Allora la parola che troviamo nella prima lettura si fa più chiara:
«Siate di quelli che mettono in pratica la Parola, e non ascoltatori soltanto, illudendo voi stessi» (Gc 1,22).
La prima parola, per rimanere nell’aura della prima lettura, sta scritta sul nostro «volto», che deve sapersi sempre più rimirare e, per certi aspetti, rimisurare allo specchio della Parola di Dio. La Parola-specchio non si accontenta di riflettere i nostri lineamenti, ma li proietta in una luce nuova che apre sempre nuovi cammini di conversione. Ascoltare e non dimenticare, vedere e non lasciar cadere nell’oblio sono le condizioni per un cammino autentico di guarigione, che permette al discepolo che siamo chiamati a diventare di rimettersi con fiducia e impegno in cammino, non solo di vedere e comprendere. Dopo la complessa terapia cui il Signore sottopone il cieco di Betsaida, l’invito non è a rimanere a guardare né il panorama né, tantomeno, il riflesso del proprio volto in uno specchio, più o meno immaginario o magico. La parola con cui si chiude la terapia è un invito al cammino:
«E lo rimandò a casa sua dicendo: “Non entrare nemmeno nel villaggio”» (Mc 8,26).

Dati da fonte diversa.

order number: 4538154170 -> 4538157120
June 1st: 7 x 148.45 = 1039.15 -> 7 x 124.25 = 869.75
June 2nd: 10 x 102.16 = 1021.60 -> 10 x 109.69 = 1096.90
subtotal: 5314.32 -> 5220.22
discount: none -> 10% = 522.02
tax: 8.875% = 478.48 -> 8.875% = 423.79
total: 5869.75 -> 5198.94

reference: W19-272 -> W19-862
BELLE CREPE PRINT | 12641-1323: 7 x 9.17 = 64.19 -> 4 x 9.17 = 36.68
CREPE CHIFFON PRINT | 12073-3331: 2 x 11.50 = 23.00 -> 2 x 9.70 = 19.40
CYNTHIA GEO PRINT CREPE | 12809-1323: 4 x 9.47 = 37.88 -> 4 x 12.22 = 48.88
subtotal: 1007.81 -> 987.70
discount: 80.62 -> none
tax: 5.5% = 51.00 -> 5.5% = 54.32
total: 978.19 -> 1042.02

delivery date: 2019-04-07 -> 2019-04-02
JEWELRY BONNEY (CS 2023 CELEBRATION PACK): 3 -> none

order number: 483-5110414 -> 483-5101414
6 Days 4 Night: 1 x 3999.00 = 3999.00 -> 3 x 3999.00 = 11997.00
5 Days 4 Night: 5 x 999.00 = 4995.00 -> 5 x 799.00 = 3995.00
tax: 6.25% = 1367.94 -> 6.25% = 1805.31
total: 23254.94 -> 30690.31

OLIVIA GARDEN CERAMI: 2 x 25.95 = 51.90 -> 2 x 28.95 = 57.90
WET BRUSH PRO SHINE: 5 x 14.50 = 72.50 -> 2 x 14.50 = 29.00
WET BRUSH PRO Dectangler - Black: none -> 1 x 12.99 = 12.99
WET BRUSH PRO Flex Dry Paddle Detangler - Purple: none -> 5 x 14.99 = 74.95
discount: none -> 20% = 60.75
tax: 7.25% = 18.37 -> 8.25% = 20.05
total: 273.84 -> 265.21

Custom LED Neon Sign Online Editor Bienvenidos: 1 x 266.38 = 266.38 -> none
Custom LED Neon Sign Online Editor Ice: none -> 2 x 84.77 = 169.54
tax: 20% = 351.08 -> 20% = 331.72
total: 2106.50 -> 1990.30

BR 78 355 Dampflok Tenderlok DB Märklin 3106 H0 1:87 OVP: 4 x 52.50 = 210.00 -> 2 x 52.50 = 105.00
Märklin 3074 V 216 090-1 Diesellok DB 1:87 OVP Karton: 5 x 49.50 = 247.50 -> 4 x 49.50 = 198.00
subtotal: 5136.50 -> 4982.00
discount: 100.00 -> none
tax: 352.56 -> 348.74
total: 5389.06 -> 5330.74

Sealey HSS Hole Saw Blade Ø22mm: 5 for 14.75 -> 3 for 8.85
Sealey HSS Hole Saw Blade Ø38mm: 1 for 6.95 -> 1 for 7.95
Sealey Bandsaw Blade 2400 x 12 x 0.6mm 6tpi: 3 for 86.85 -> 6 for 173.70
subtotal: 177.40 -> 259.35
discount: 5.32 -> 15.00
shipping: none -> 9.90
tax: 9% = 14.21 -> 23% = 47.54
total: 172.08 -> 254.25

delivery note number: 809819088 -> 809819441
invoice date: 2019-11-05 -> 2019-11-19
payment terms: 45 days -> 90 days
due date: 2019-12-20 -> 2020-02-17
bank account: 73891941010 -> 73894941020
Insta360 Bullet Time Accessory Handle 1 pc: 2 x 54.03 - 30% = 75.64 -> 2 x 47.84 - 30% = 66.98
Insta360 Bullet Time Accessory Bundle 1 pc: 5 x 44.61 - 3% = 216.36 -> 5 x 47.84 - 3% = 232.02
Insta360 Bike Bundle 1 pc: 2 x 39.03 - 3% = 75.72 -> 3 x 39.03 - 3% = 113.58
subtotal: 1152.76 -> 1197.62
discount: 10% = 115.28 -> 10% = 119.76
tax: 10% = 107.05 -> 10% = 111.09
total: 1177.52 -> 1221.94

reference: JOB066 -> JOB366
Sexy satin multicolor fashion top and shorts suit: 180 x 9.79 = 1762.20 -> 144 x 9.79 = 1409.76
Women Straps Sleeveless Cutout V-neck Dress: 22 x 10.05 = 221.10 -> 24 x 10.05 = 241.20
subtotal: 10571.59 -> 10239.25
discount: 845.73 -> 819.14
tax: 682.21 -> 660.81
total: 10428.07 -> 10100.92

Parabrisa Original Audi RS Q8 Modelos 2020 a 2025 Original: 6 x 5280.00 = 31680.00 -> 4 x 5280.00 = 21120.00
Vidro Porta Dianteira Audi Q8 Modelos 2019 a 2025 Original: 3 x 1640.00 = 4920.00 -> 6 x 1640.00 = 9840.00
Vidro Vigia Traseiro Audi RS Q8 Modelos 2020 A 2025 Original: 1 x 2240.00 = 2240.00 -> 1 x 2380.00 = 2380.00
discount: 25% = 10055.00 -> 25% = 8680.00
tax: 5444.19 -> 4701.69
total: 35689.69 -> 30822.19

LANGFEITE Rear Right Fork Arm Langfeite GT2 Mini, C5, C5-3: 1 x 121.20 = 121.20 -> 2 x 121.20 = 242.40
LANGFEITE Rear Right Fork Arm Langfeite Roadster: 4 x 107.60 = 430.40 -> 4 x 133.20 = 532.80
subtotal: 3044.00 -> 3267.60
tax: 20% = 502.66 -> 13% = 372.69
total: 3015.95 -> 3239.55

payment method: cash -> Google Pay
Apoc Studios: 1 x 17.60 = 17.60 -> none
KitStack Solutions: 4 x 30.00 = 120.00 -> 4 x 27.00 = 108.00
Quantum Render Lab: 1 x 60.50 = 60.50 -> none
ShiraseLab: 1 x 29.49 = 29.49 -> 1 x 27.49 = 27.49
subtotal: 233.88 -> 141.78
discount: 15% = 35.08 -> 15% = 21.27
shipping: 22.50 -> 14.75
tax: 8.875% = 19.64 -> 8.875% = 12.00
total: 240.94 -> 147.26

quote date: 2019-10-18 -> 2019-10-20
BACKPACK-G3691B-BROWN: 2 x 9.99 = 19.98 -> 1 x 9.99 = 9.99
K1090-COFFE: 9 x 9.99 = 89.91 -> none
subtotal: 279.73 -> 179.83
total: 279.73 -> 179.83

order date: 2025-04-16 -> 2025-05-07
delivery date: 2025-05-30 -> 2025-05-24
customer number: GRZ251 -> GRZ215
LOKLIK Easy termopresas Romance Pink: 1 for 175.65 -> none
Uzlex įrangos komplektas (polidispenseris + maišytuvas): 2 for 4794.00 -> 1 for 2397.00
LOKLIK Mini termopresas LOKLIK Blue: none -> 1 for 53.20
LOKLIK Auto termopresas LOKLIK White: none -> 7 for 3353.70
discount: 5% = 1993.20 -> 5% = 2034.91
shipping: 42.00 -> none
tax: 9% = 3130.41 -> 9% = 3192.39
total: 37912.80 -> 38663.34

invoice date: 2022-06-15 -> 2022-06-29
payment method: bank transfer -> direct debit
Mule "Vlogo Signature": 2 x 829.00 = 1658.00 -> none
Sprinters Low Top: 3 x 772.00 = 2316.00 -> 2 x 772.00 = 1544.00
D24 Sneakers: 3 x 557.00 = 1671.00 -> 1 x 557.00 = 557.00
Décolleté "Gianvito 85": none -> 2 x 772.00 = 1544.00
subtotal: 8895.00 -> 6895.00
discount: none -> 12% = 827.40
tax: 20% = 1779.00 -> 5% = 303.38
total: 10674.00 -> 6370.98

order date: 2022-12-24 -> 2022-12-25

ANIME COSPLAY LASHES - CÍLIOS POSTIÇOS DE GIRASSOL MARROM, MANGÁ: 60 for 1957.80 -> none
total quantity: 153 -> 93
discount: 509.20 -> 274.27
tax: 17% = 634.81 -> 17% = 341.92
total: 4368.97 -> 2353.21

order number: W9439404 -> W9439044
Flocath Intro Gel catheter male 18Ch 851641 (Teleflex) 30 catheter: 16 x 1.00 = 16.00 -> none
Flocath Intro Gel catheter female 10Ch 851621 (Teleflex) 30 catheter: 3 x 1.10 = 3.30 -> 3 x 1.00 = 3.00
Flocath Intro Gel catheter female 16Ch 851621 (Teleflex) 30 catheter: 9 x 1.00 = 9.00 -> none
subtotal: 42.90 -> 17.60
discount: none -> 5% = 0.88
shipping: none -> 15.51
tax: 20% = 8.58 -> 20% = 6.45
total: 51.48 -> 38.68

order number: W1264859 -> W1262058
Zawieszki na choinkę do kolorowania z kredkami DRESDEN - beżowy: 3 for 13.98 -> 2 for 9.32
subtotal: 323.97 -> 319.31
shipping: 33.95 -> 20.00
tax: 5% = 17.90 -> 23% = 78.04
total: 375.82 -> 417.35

Potremmo intendere questo come un messaggio ad andare diritto per la propria strada senza lasciarsi prendere dalle chiacchiere da villaggio, per riprendere in mano in modo deciso la propria vita perché sia feconda e piena. Ancora le parole dell’apostolo sembrano un commento intonatissimo al Vangelo:
«Se qualcuno ritiene di essere religioso, ma non frena la lingua e inganna così il suo cuore, la sua religione è vana. Religione pura e senza macchia davanti a Dio Padre è questa: visitare gli orfani e le vedove nelle sofferenze e non lasciarsi contaminare da questo mondo» (Gc 1,26-27).
Per fare questo, bisogna essere guariti veramente dalla propria cecità, per vedere le persone nella loro concreta sofferenza e non come «degli alberi che camminano» (Mc 8,24).